I'm not sure if coverage around the world showed it, but in Australia, we got to see an interview with Marco after Race 1. He mentioned that when saw Checa not moving he ran over (as we saw) and Checa's eye were open and he was breathing. Marco asked him to blink if he could hear Marco, but Checa didn't. Then he went on to mention the poor actions by the marshals/medical staff in how they got Checa onto the stretcher. There was no stabilising of the neck, which in an accident like the one Checa had I would have thought be paramount.

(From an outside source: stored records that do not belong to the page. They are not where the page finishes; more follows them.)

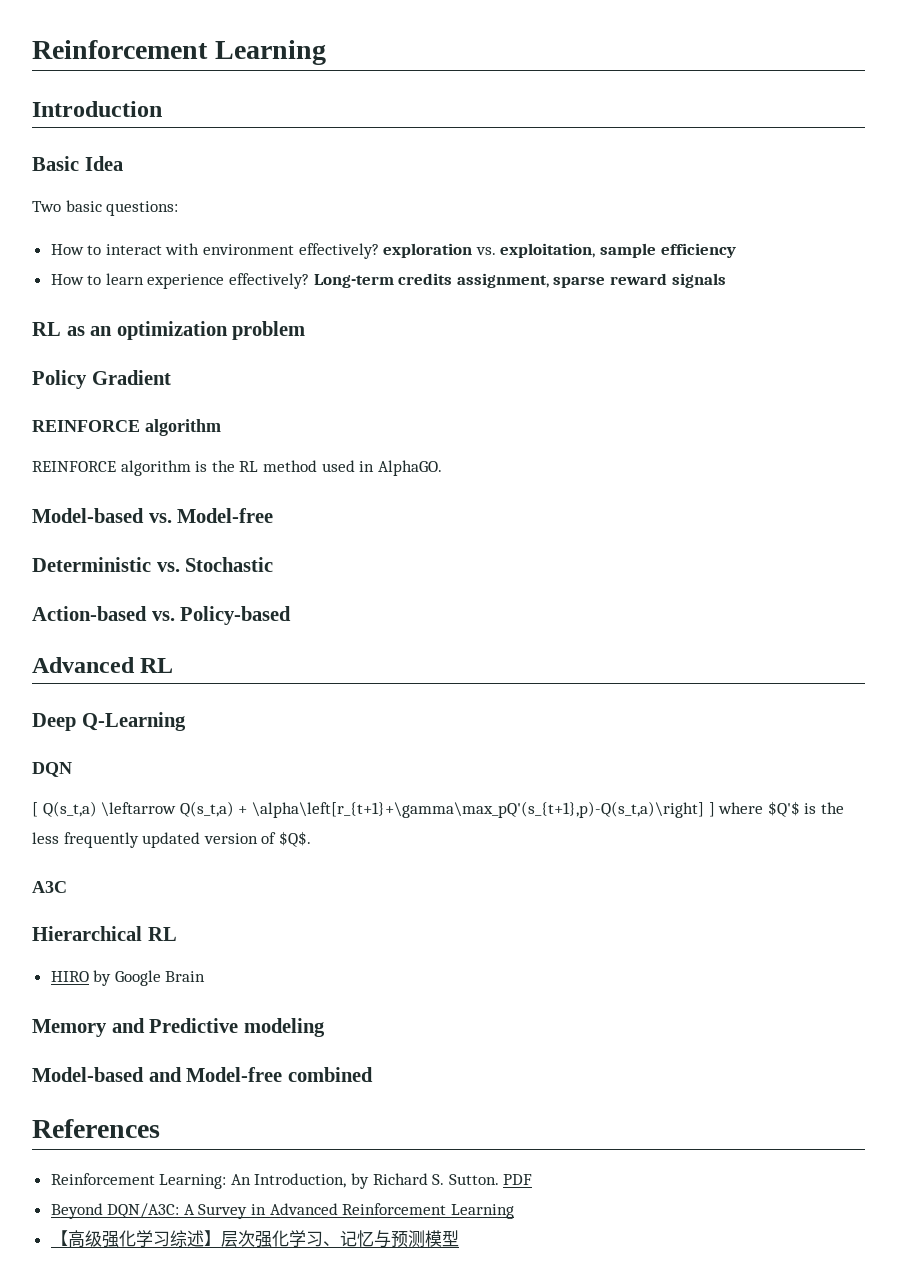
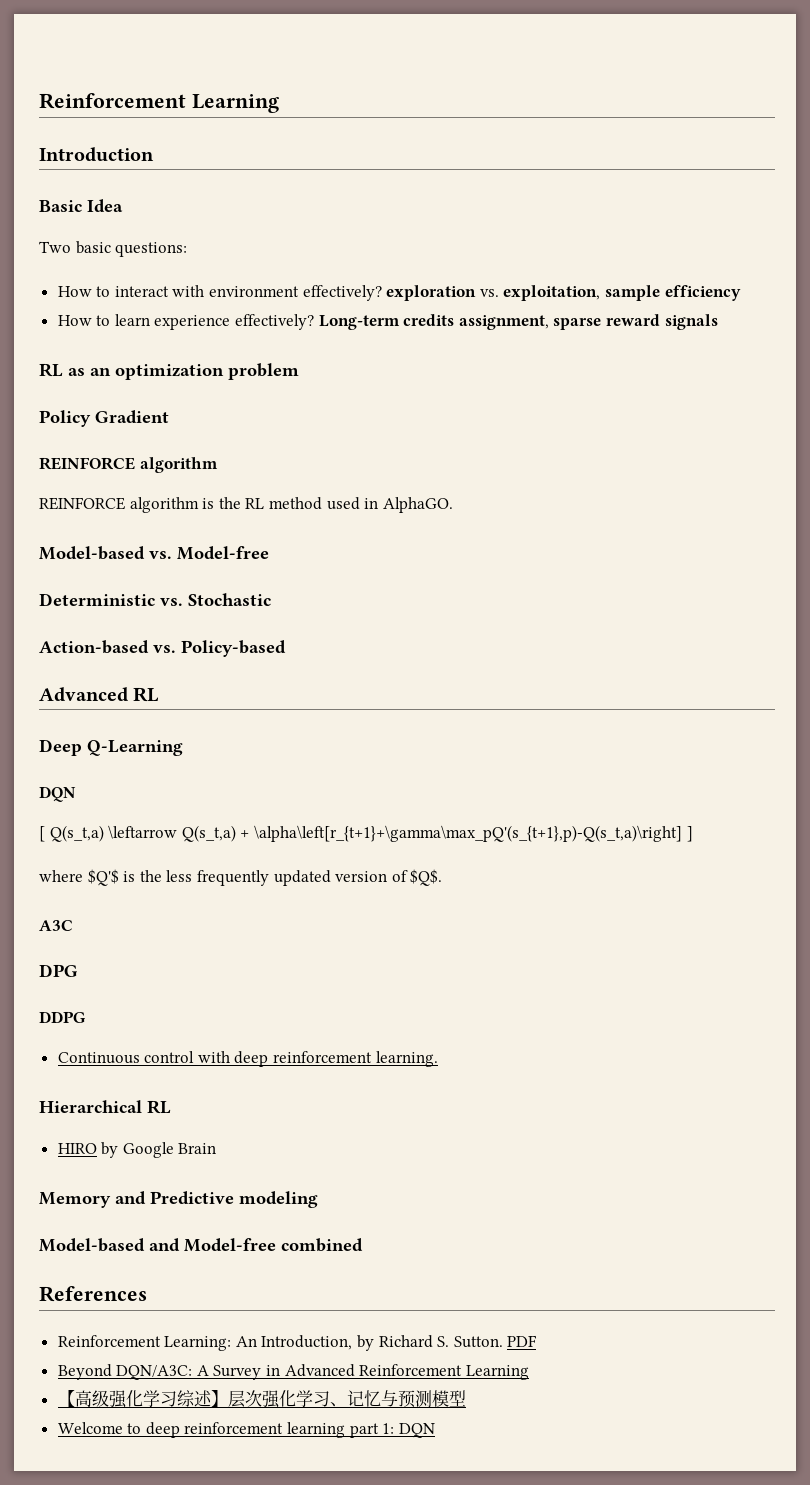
(715, 809) none -> (693, 834) //
(67, 887) none -> [39,964,78,977] [39,1011,85,1023] [57,1051,438,1067] // DPG // DDPG // Continuous control with deep reinforcement learning.
(459, 1238) none -> [57,1422,435,1438] // Welcome to deep reinforcement learning part 1: DQN

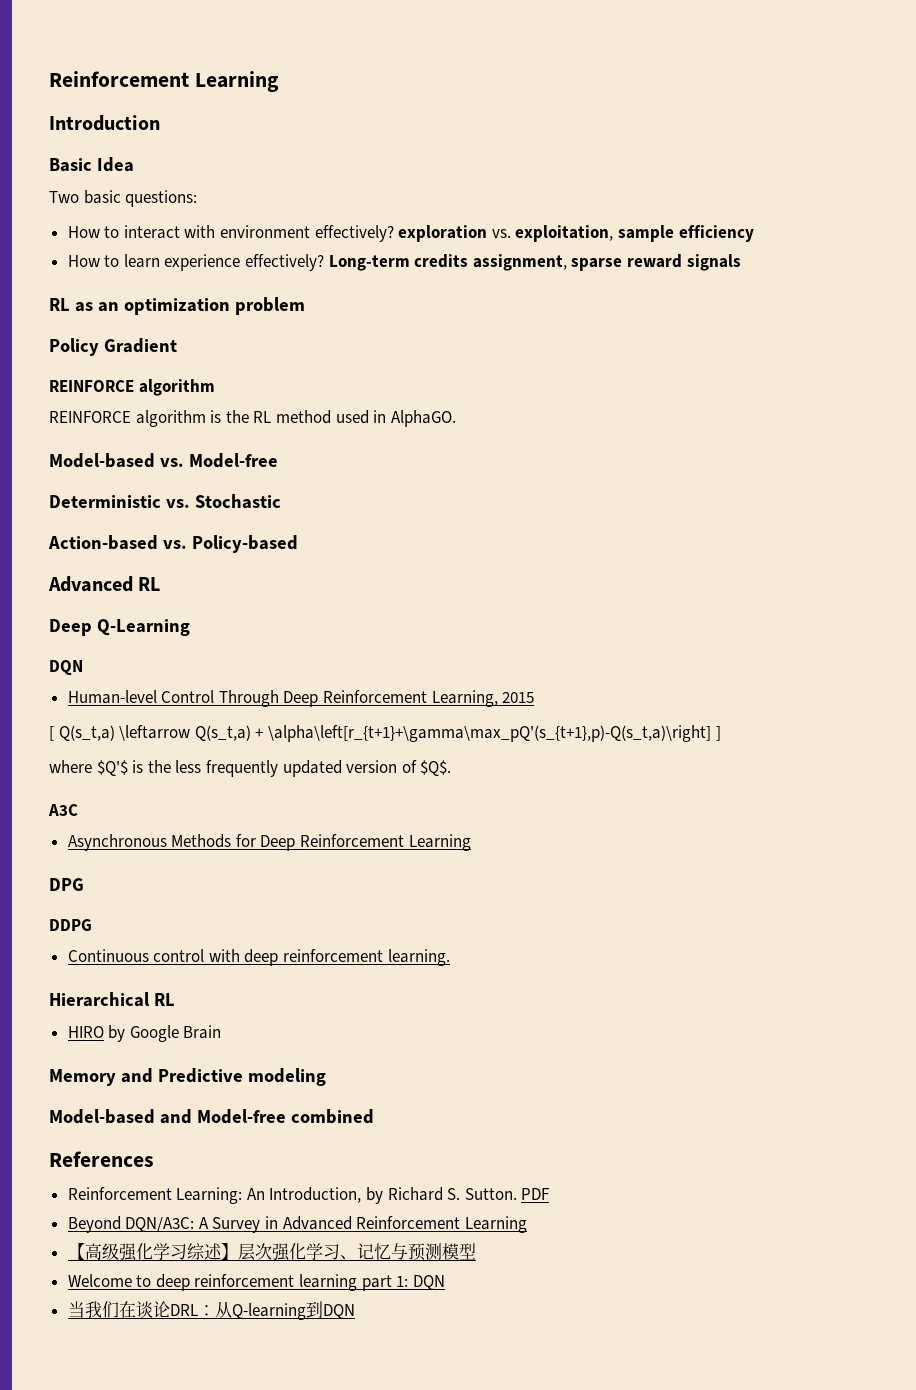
(76, 794) none -> [67,690,535,707] // Human-level Control Through Deep Reinforcement Learning, 2015
(73, 925) none -> [67,834,471,851] // Asynchronous Methods for Deep Reinforcement Learning
(435, 1430) none -> [67,1301,355,1320] // 当我们在谈论DRL：从Q-learning到DQN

Marco finished by saying that this is a professional sport and should be supported by medical professionals for the safety of all competitors. I completely agree.

Purchasing the Premium package for $125 is not necessary to get BeIn on DirecTV, you can add it to any existing package for $12 a month. And if you're creative with your packages, you likely can get it for less. Call them.

... despite Americans being, rightly, worried they wouldn't see WSBK this year I'm glad beIN came through but I simply do not understand the reluctance of broadcasters to show motorbike racing of any sort it seems. I've heard it claimed it is due to poor veiwing figures. I'm amazed by that but if true what is needed is stability and preferably on free to air tv. If the costs are too high it's up to Dorna to look ahead and build rather than just charge and see diminished and diminishing viewing figures.

In the uk one can only see superbikes on an evil man's network and then only if you pay for all manner of other sh**. I don't care who is hotter/fatter/stupid/'talented' etc... I just want to see complete coverage of great motorcycle racing.